Movie Review: A Man Called Otto (2022)

In March of 2021 I watched a movie titled A Man Called Ove. It was a 2015 movie in Swedish, with English subtitles. I gave it four stars. Here is my review. 

One of my readers at the time commented that there was a Tom Hanks adaptation on the way, and here it is.

This review is difficult to write because I could just copy the Ove review here. It follows the script that closely.
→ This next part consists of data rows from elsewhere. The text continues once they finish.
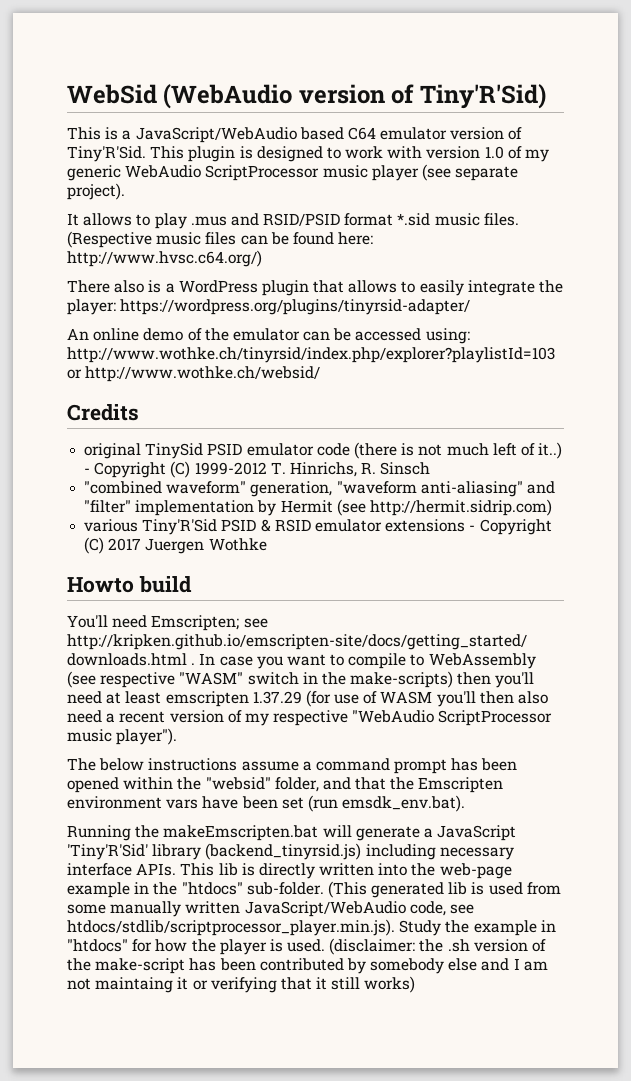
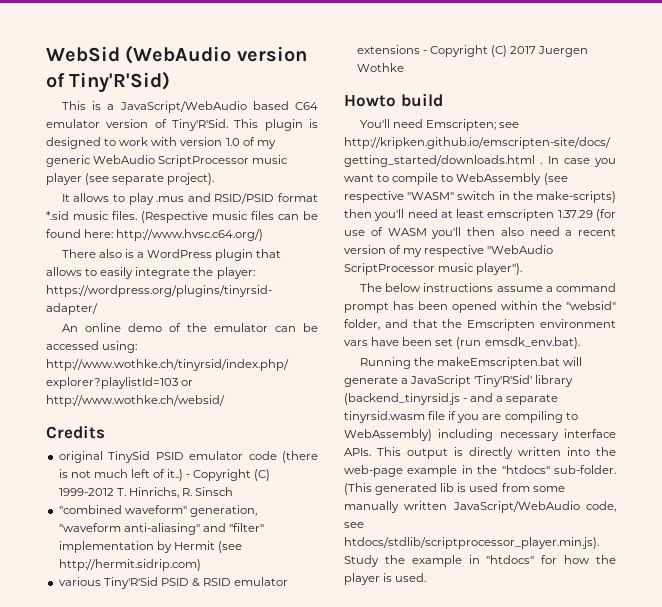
[205,843,362,860] (backend_tinyrsid.js) -> [344,393,559,405] [344,411,578,423] [344,429,432,441] (backend_tinyrsid.js - and a separate tinyrsid.wasm file if you are compiling to WebAssembly)
[218,863,238,876] lib -> [407,448,448,459] output
[329,938,547,955] [67,958,548,974] [67,976,416,993] (disclaimer: the .sh version of the make-script has been contributed by somebody else and I am not maintaing it or verifying that it still works) -> (427, 577) none

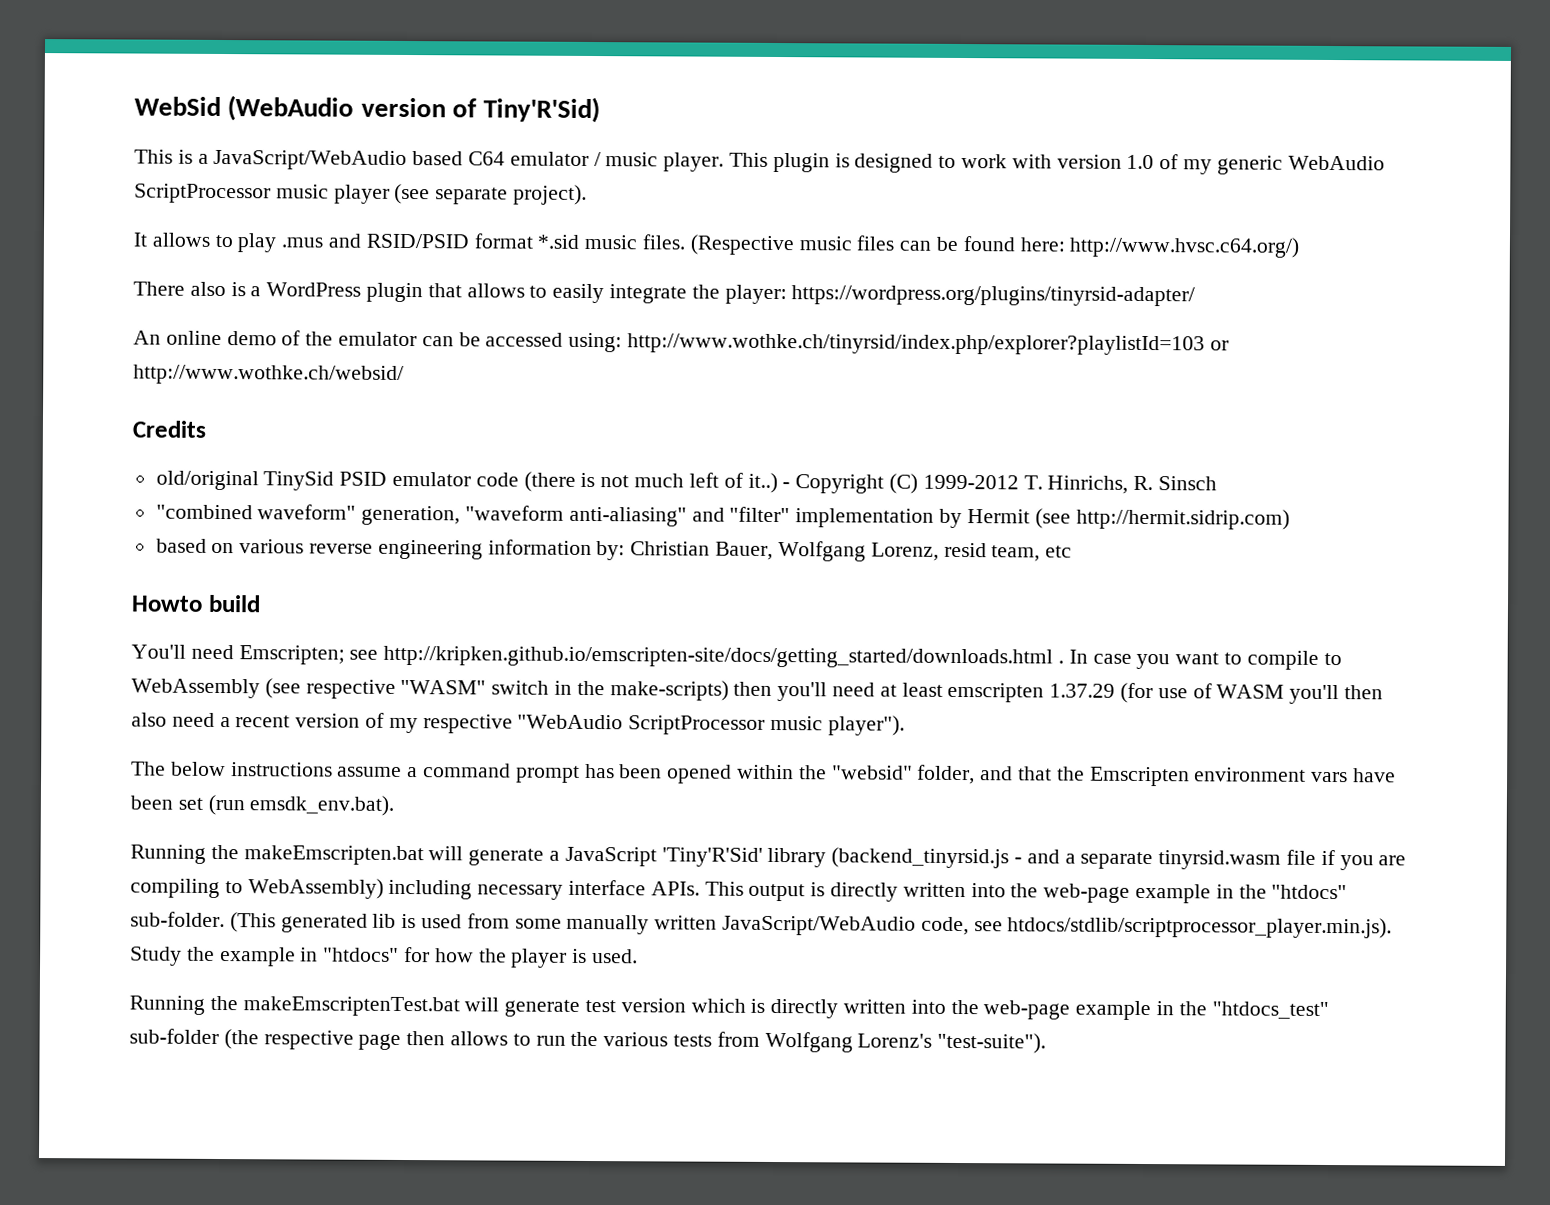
[106,119,228,131] version of Tiny'R'Sid. -> [593,152,725,172] / music player.
[58,451,103,463] original -> [155,470,259,491] old/original
[58,577,289,589] [356,45,589,57] [356,63,404,72] various Tiny'R'Sid PSID & RSID emulator extensions - Copyright (C) 2017 Juergen Wothke -> [155,538,1073,562] based on various reverse engineering information by: Christian Bauer, Wolfgang Lorenz, resid team, etc
(427, 577) none -> [129,995,1329,1021] [129,1028,1047,1054] // Running the makeEmscriptenTest.bat will generate test version which is directly written into the web-page example in the "htdocs_test" sub-folder (the respective page then allows to run the various tests from Wolfgang Lorenz's "test-suite").

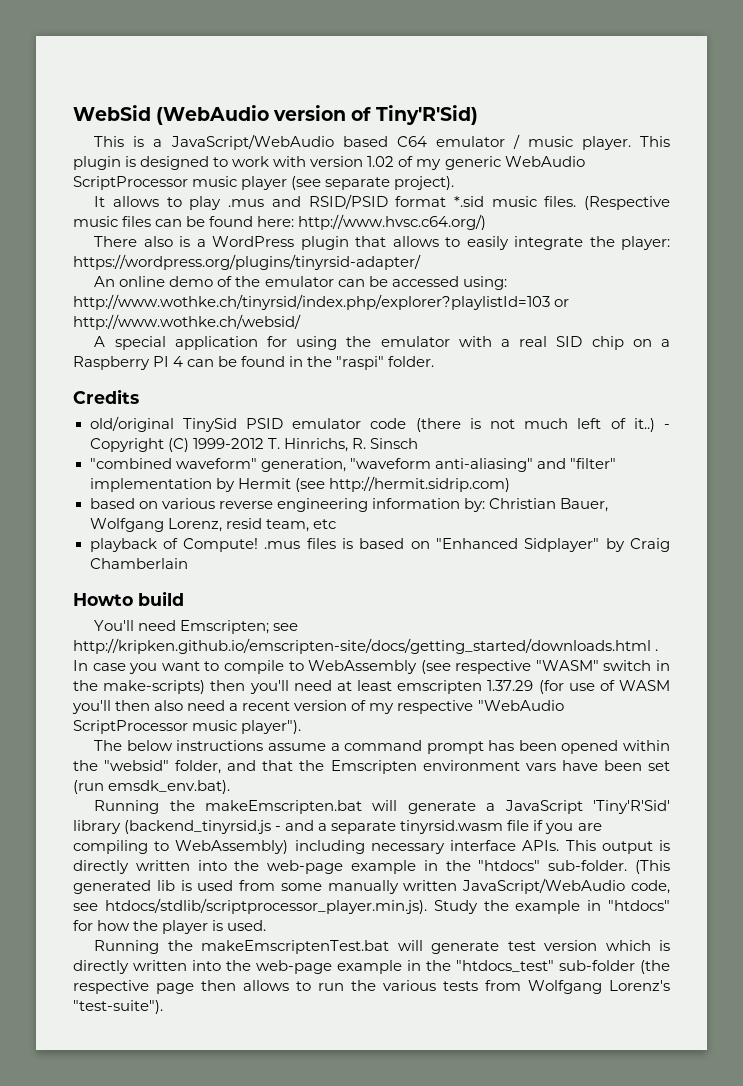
[1126,154,1155,170] 1.0 -> [367,156,395,167] 1.02
(404, 374) none -> [94,336,671,350] [73,356,435,370] // A special application for using the emulator with a real SID chip on a Raspberry PI 4 can be found in the "raspi" folder.
(1073, 551) none -> [89,538,670,552] [89,558,188,569] // playback of Compute! .mus files is based on "Enhanced Sidplayer" by Craig Chamberlain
Otto (Tom Hanks) is 59 years old and lives alone in a housing development somewhere in the northern United States, judging from the snow. He loses his job by a forced retirement program. His wife passed away from cancer six months before. He grieves badly and visits her grave every day. He has no relatives or children. He is the self-appointed master of the condominium association of his little community. He does not care about the official roles, and he rules with an iron fist. Daily rounds include checking whether the garbage recycling is done correctly and whether gates remain closed. Driving of any type in the community is forbidden, and leaving a bicycle out is a serious infraction. He is a true curmudgeon and the essence of a grumpy old man.

One day new neighbors move in across the street from his place. Marisol (Mariana Treviño) is from Mexico.  She has two young daughters,  and is pregnant with her next. Her husband is the opposite of handy and has difficulty even driving a car. Otto has them in his sights immediately.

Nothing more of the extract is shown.